Congrats to Steve and thanks to everyone who entered. You really made it hard for the judges to decide a winner.

So here's the question. . . Would you like to see more contests on MGC? If so, what sort?

(Sarah said to tell you she has t-shirts with the world's worst cover, guaranteed to become collectors items, she'll be glad to donate to the cause.)

Sunday Morning Thoughts

An announcement first. The winner of the writing prompt contest will be announced later today. We apologize for the delay, but several of our judges are fighting deadlines right now and are running behind. So, check back later this afternoon or this evening to see who won.

As I sit here this morning, staring at the computer screen and trying to figure out what to write, a lot of things pop into my head. I could do a follow-up to the on-going debate about Greg Mortenson and Three Cups of Tea. Or there is the Borders bankruptcy and their "need" for another $50 million in financing even as they give their executives bonuses. Or there's the latest insanity -- the witch hunt in Pennsylvania where a group of parents are trying to force a teacher to choose between teaching their little darlings high school English or continue writing erotica (see here and here).

All of those are good topics. They just don't call to me this morning. So, with your indulgence, I want to expound on something Sarah commented on in her last post.

One of the questions she addressed was if e-books are "merely paper books transformed to electrons". It would have been easy to answer "yes" and go on from there. Instead, Sarah brought up the so-called "enhanced" e-books we see advertised in the iBookstore and, to a lesser degree, at Barnes & Noble. For those not aware of what these "enhanced" e-books are, they are e-books with active hyperlinks, video, author interviews, etc., included with the book. Think of it as the director's cut of a DVD. You get the book plus all these extras.
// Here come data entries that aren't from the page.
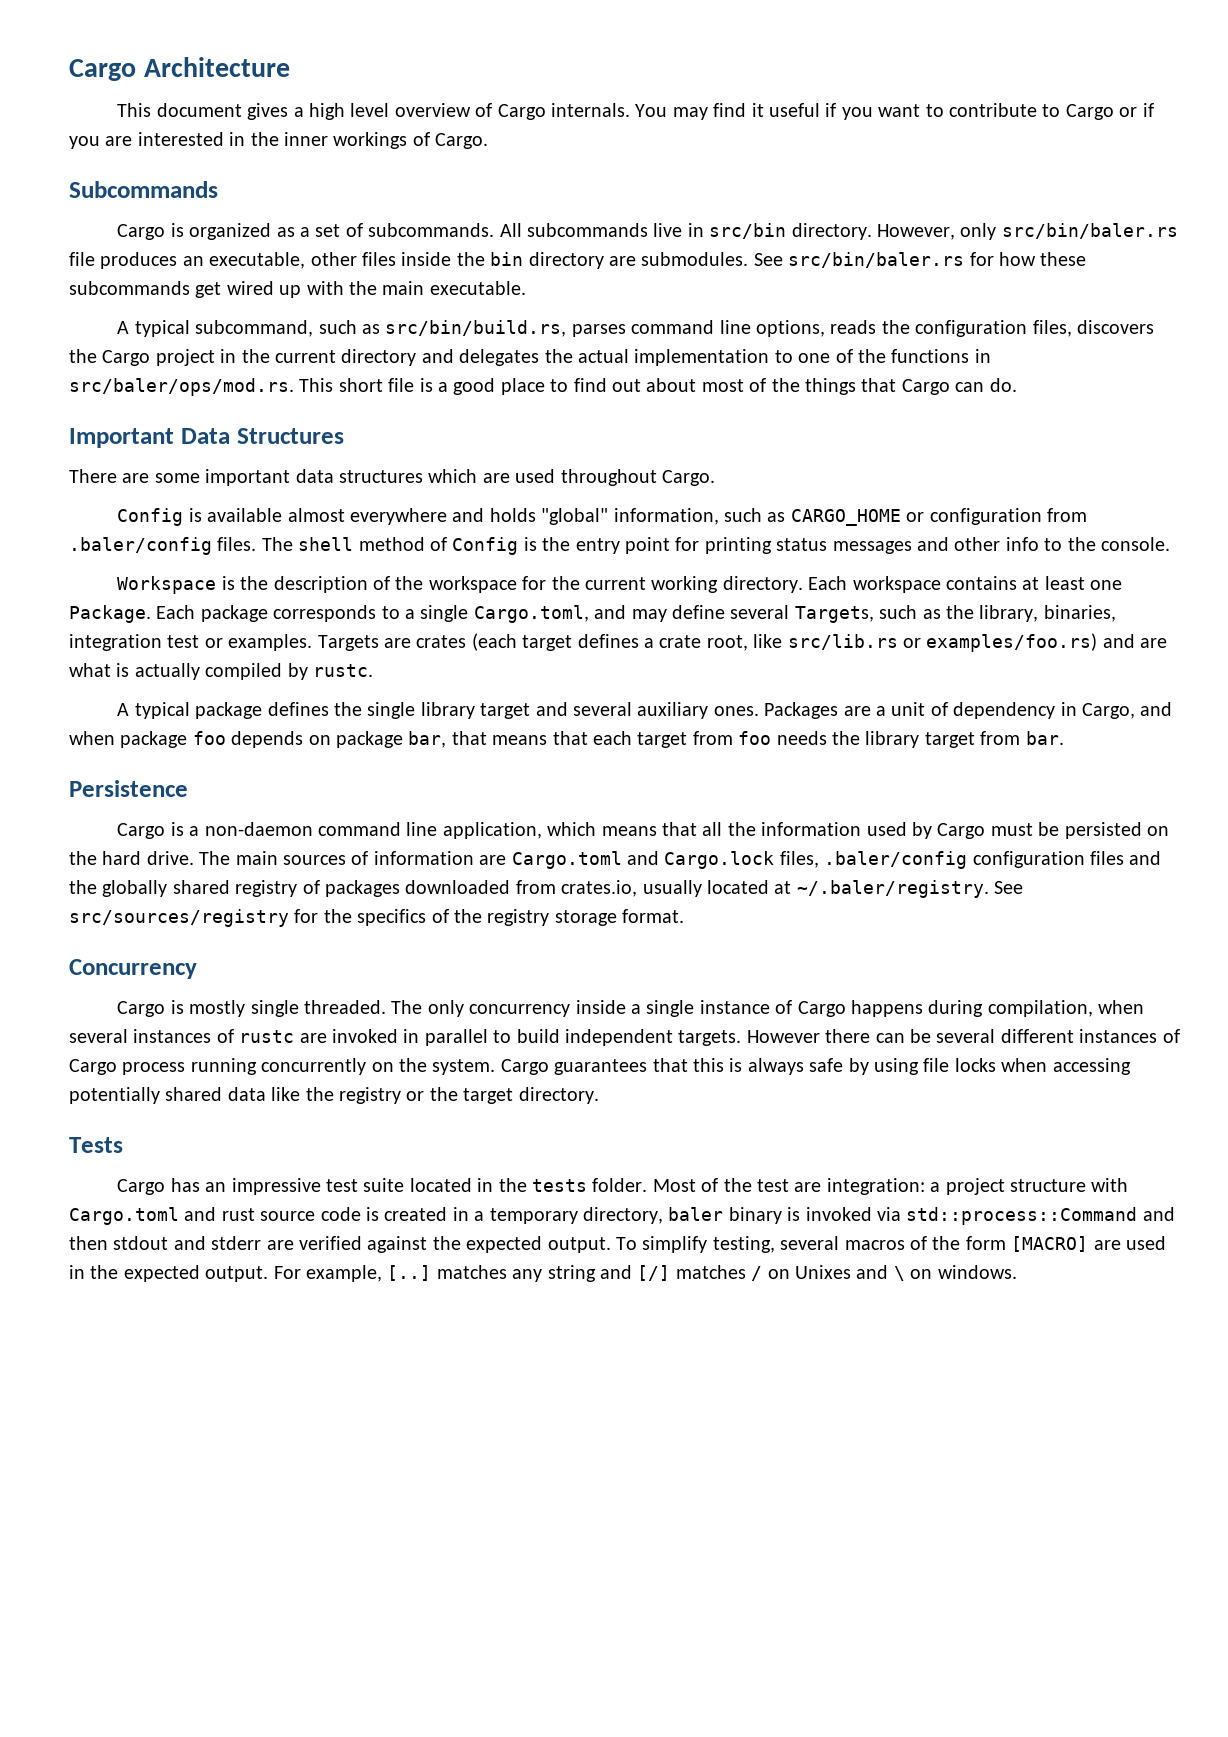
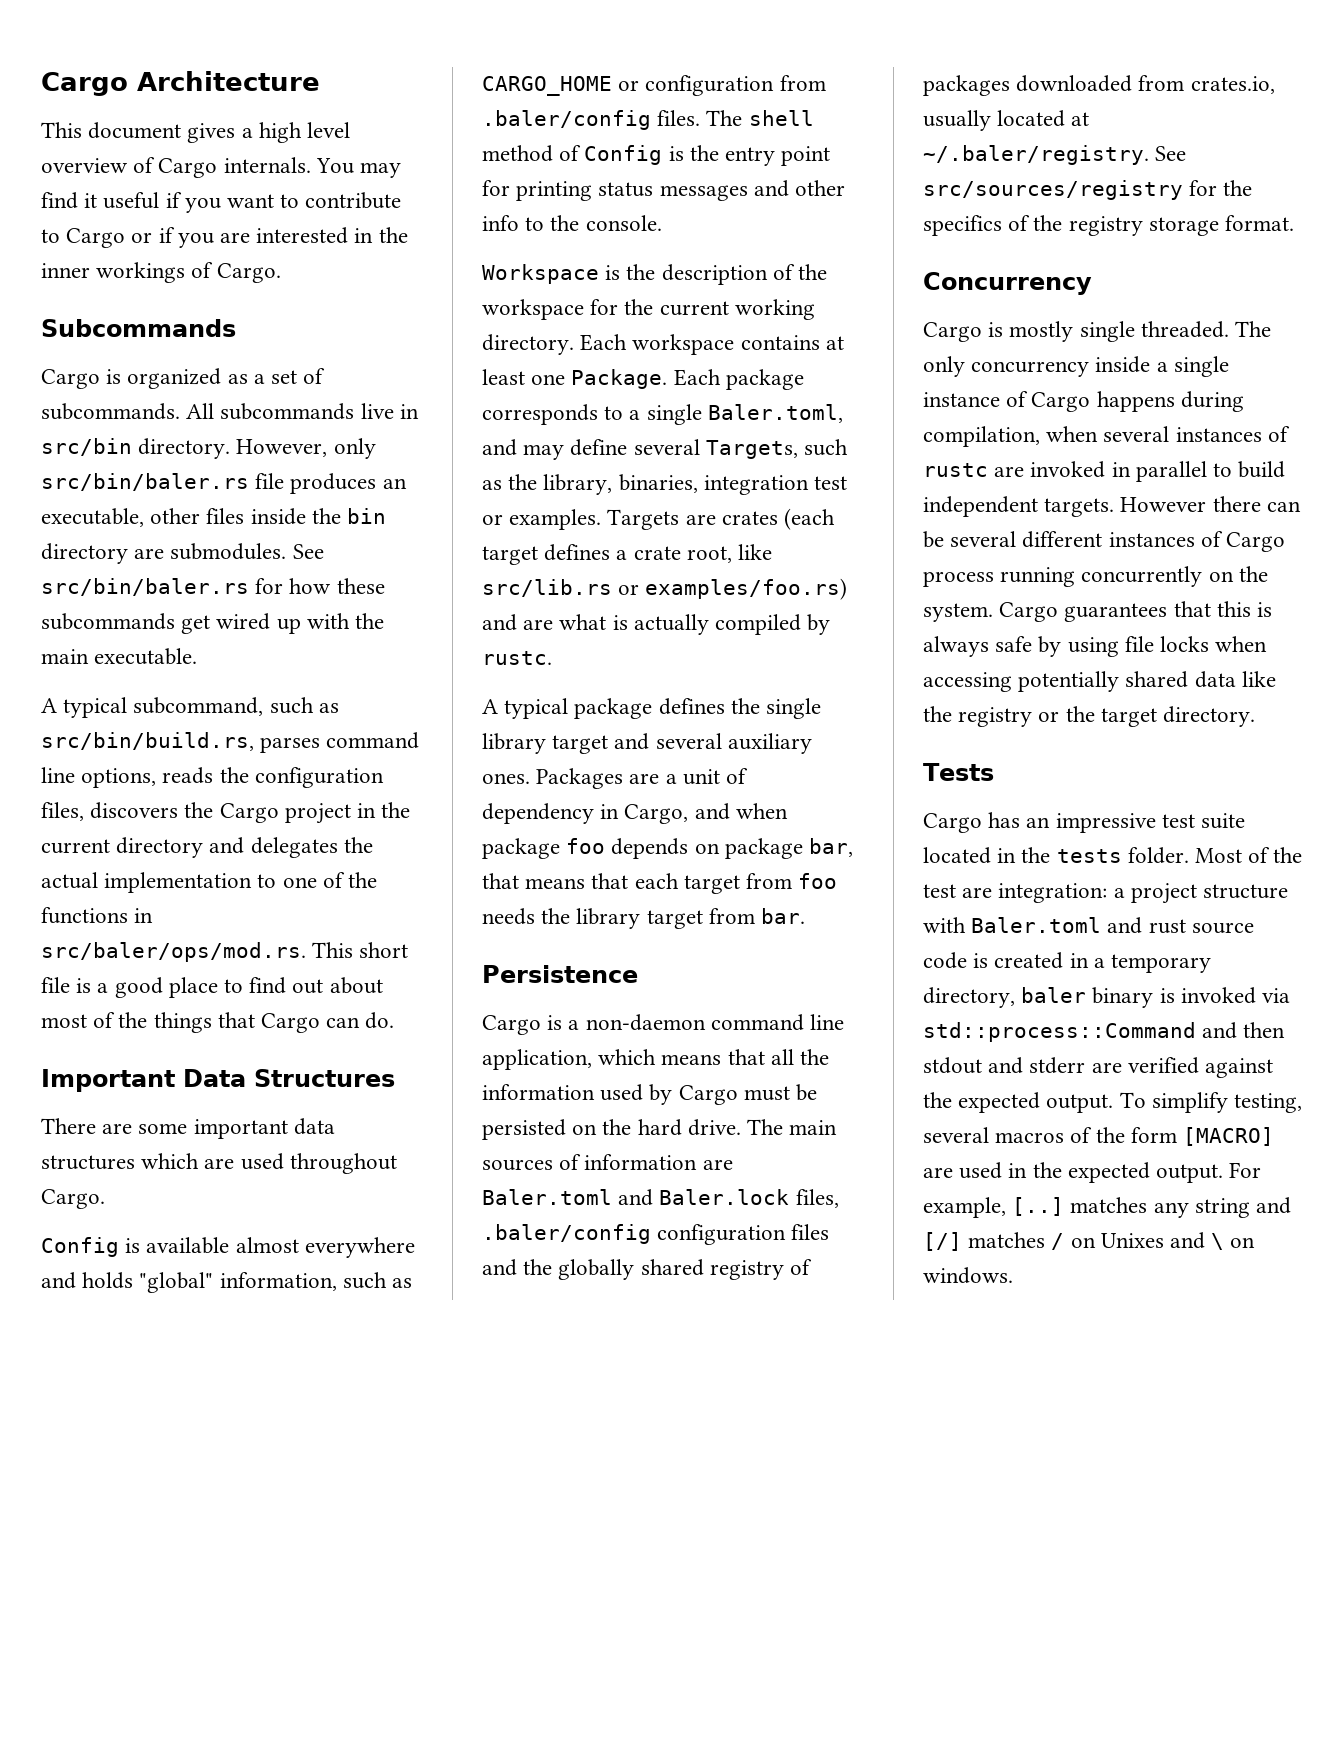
- Each package corresponds to a single Cargo.toml, and may define several Targets, such as the library, binaries, integration test or examples.
+ Each package corresponds to a single Baler.toml, and may define several Targets, such as the library, binaries, integration test or examples.
- The main sources of information are Cargo.toml and Cargo.lock files, .baler/config configuration files and the globally shared registry of packages downloaded from crates.io, usually located at ~/.baler/registry. See src/sources/registry for the specifics of the registry storage format.
+ The main sources of information are Baler.toml and Baler.lock files, .baler/config configuration files and the globally shared registry of packages downloaded from crates.io, usually located at ~/.baler/registry. See src/sources/registry for the specifics of the registry storage format.
- Most of the test are integration: a project structure with Cargo.toml and rust source code is created in a temporary directory, baler binary is invoked via std::process::Command and then stdout and stderr are verified against the expected output.
+ Most of the test are integration: a project structure with Baler.toml and rust source code is created in a temporary directory, baler binary is invoked via std::process::Command and then stdout and stderr are verified against the expected output.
I'll admit, I'm torn about the enhanced e-books. Part of it is as Sarah said. Someone clicking a hyperlink and navigating away from the book may not return. If they don't return, they don't finish the book. If they don't finish the book, they don't buy my next book. See the problem?

The enhancements such as hyperlinks and embedded video might work for non-fiction works, especially text books. I know having that sort of reference at the touch of a finger in college would have been wonderful. However, I don't want it for my fiction. Either the writer has crafted a story strong enough to pull me in or they haven't. Adding music and video and links will only distract me. I shouldn't have to hear the theme from Jaws to know the main character is in danger. The words on the screen should be enough. Remember, the words paint the picture.
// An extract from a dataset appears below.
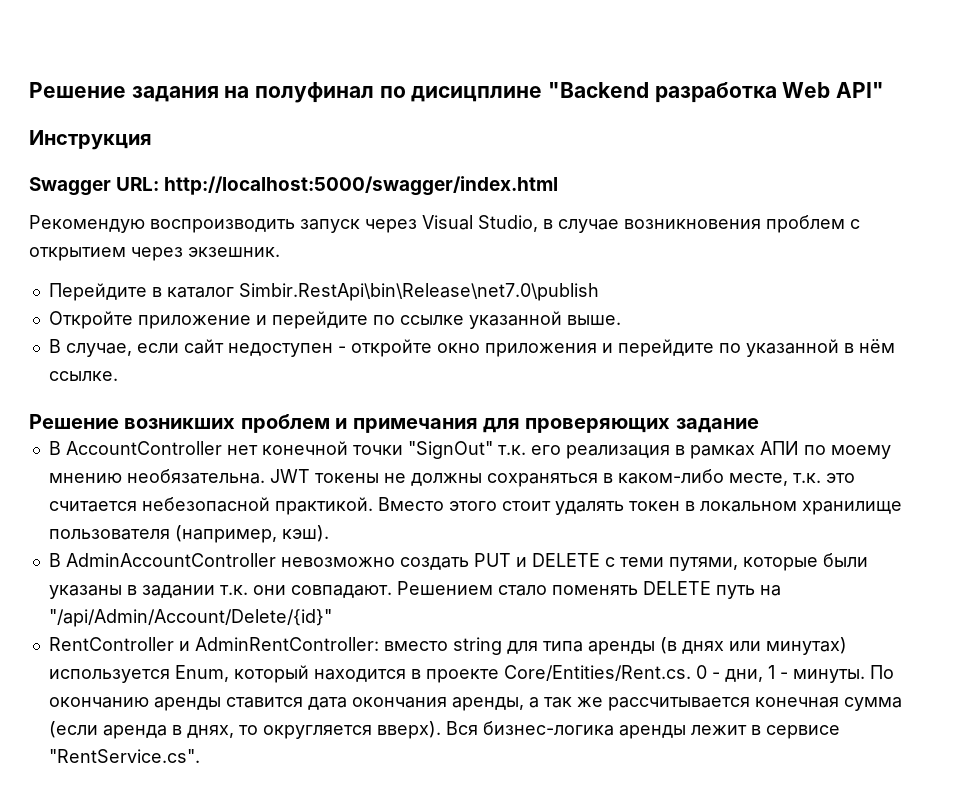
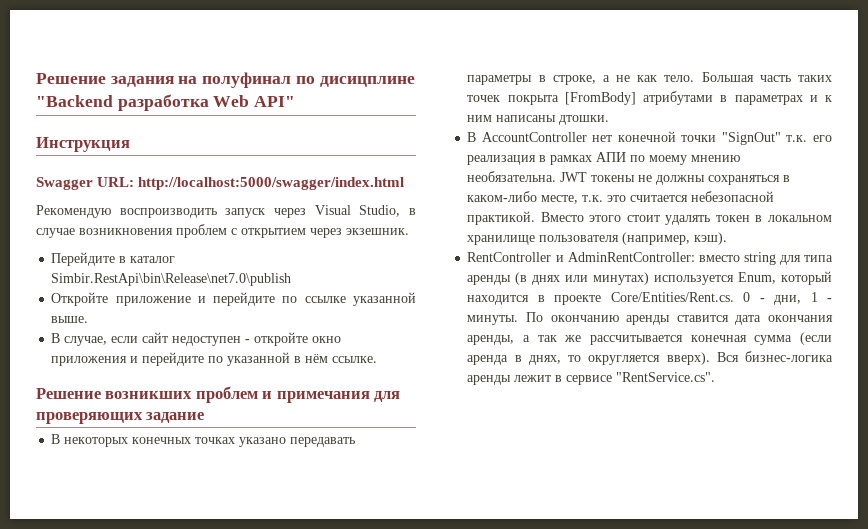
+ В некоторых конечных точках указано передавать параметры в строке, а не как тело. Большая часть таких точек покрыта [FromBody] атрибутами в параметрах и к ним написаны дтошки.
- В AdminAccountController невозможно создать PUT и DELETE с теми путями, которые были указаны в задании т.к. они совпадают. Решением стало поменять DELETE путь на "/api/Admin/Account/Delete/{id}"

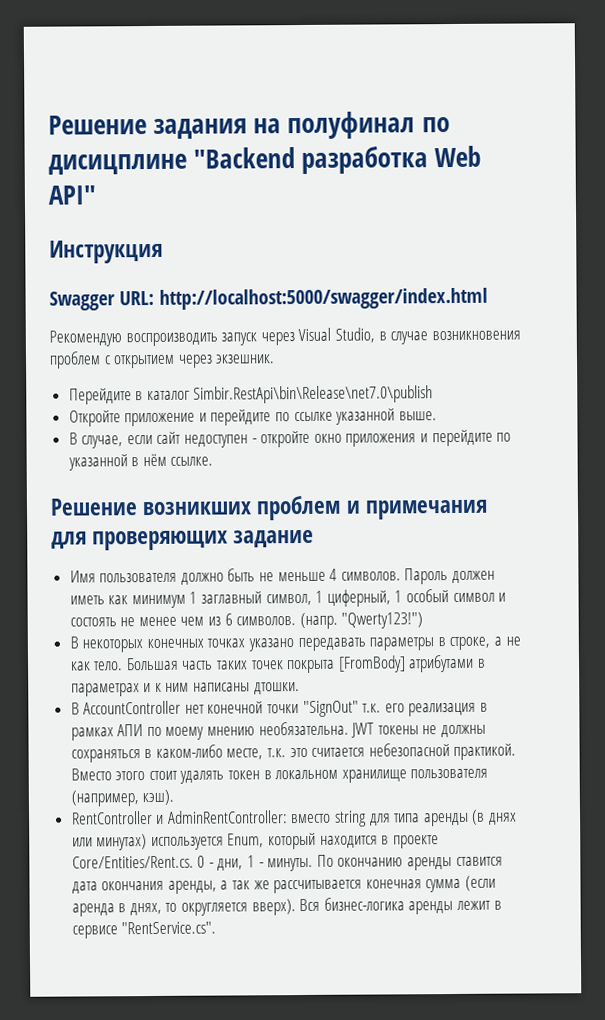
+ Имя пользователя должно быть не меньше 4 символов. Пароль должен иметь как минимум 1 заглавный символ, 1 циферный, 1 особый символ и состоять не менее чем из 6 символов. (напр. "Qwerty123!")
Mind you, this is coming from the girl who loves tech toys. Maybe that's why that particular question struck me. I've spent a good part of this past week looking at tablets -- no, not the iPad or the new Galaxy Tab. As much as I'd love to have either one, they are outside of my price range. So I've been doing my research. Part of that was to look at the Nook Color. Here's a tablet most folks will think of as an e-book reader first and that led me to think about enhanced e-books.

My question is if these enhanced e-books will last or if they are just a flash in the pan. My gut feeling is that they will last, in some form, for textbooks and reference books. But I don't think we'll see them long term for fiction. This is simply because the latest figures I've seen about people who actually read using their iPad are dismal. I'll bet if a comprehensive study was done, that would be the trend for all tablets. People see them more as computing devices and not as reading devices. But it is actually more fundamental than that. Enhanced e-books cost more than regular e-books and we all know about the controversy surrounding e-book pricing. Will readers willingly pay more for a book with an author interview and active hyperlinks than they will for "just" the book? Will enough readers do so?

Who knows? All I can say is that it will be interesting to see where things go from here. Fingers crossed it's "interesting" in a fun way and not in the proverbial "may you live in interesting times" way.